Funny story....Few years ago I did co-op boarding, it was just me and one other woman, I had my QH and she had 3 horses. She never had time to ride all hers so would let me ride them sometimes. Well once my QH was lame...so I was going to take out her one arab pony that was a saint...got her out and she was a little off too....so that left me with the arab pony that was NOT a saint. The neighbor was riding with me, she met up with me on her 18.2H WB BAREBACK....and I was on little 14h arab sassyness. Well she becomes a jiggy mess and I just really didn't feel like fighting with her, so I was going to dismount and walk back....neighbor insisted we trade horses (arab's mom didn't care neighbor had ridden her horses before). So Im looking at her......then looking down atmyself...."You want ME to get on your GIANT bareback IN THE MIDDLE OF THE ROAD?" We were riding down the road towards trails lol...She just said "Well...yes! He'll be good". We lined him up to a fence....and I literally had to climb up to the top rail...and I'm sure it was still quite a show watching me get on him. I did make it though and he really was a great horse.
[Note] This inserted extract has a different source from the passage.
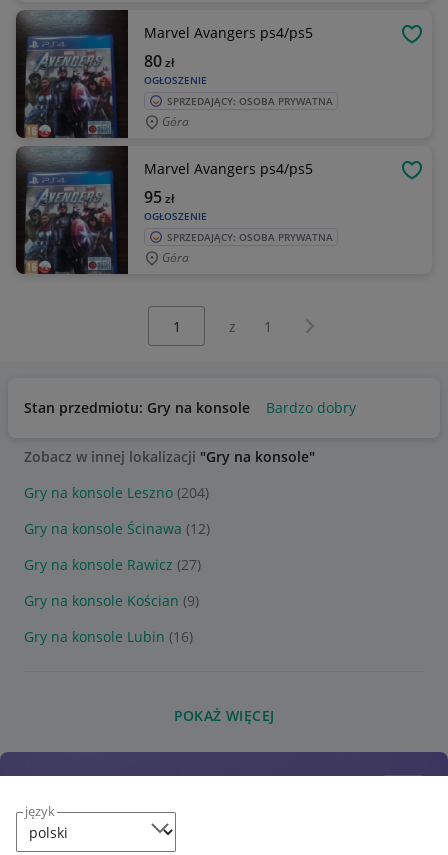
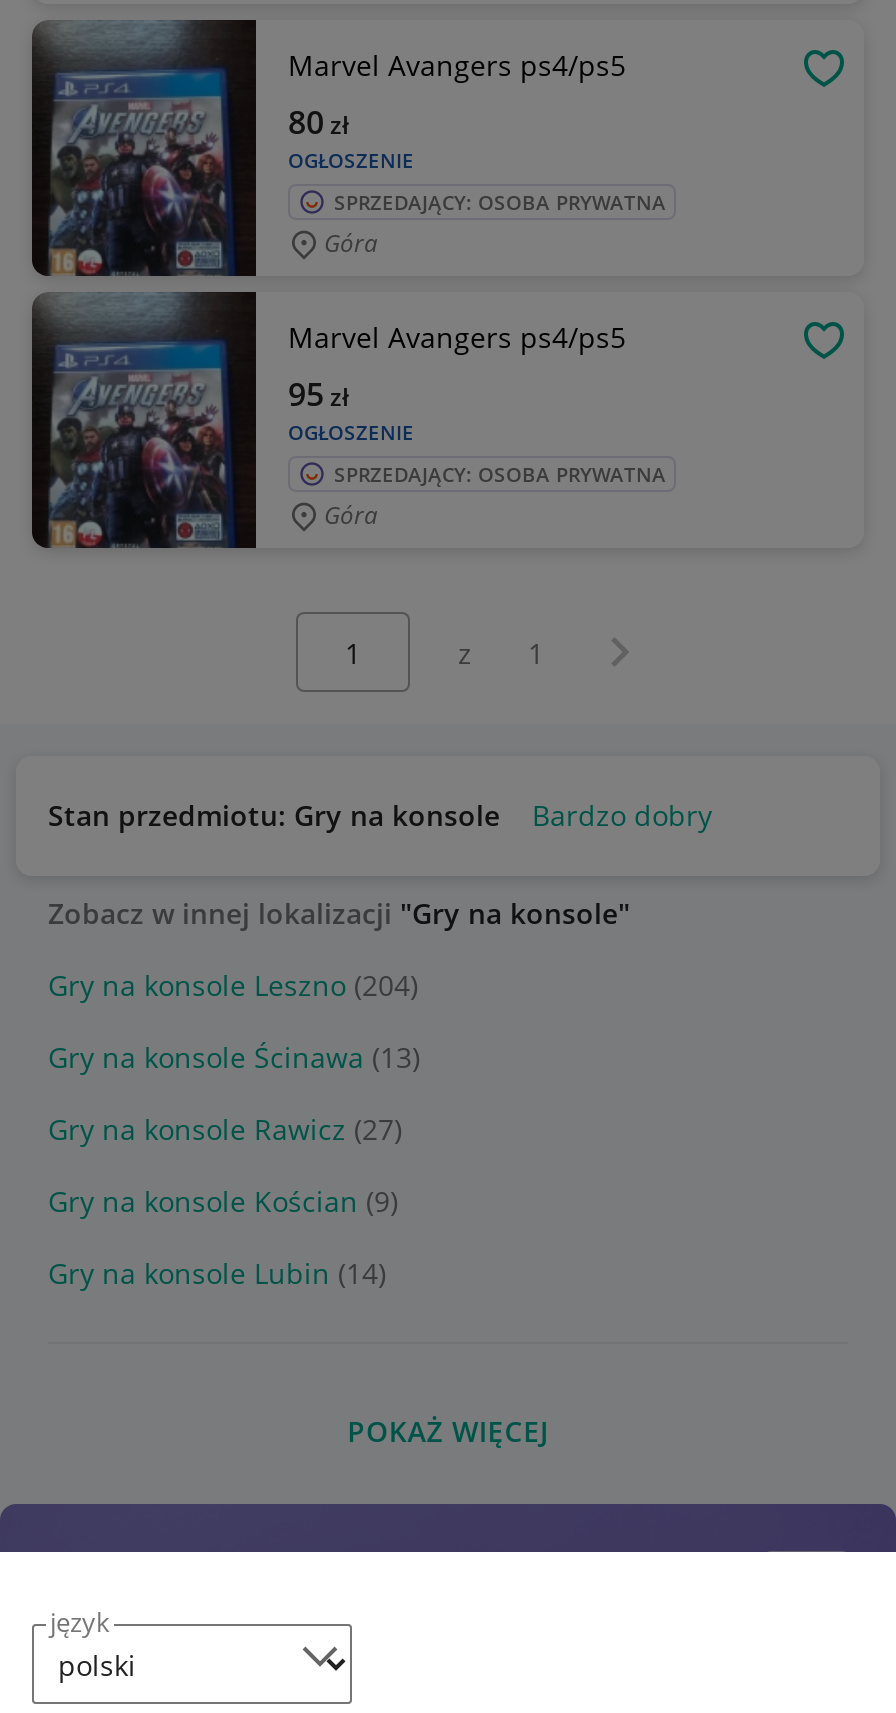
- Gry na konsole Ścinawa (12)
+ Gry na konsole Ścinawa (13)

- Gry na konsole Lubin (16)
+ Gry na konsole Lubin (14)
Later that week she gave me a dressage lesson on him, with a saddle at least!

Thats the day I decided drafts aren't for me  Love them and still say I want one but I know I don't wan the height of one!


----------



## Paintedponies1992 (Nov 17, 2013)

I'm only 23 and can't mount from the ground due to a few reasons: 
1. I have Patellofemoral, and it hurts too much to mount from the ground.
2. The two horses I have undersaddle are 15 HH and 16.3-17 HH and I'm a short 5'2; the filly I have is coming 2 and already 14 HH

I'm also lucky to have a group of friends who don't pressure me to mount off the ground, instead they help me find tall enough logs and rocks to use as mounting blocks.


----------



## Jan1975 (Sep 7, 2015)

Well now I feel really bad because I always mount from the ground. I put my foot in the stirrup and take three hops on my opposite foot, then get on. I had no idea it was hard on the horse!


----------



## Textan49 (Feb 13, 2015)

boots said:


> One of my daughters is 5'2" and rides polo horses for a player. She had the tightest hip and knee flexion I'd ever come across with no injury, and I'm a therapist.
> 
> I had her do increasingly extreme lunges at first. Later she graduated to stretches using the rails of a board fence. Slow process. She'd stand with first one foot on a rail, and change to the other after a bit, put some weight into it, and read a book.
> 
> She still uses a mounting block, but when she started even that was difficult. I've since met others with similar tightness.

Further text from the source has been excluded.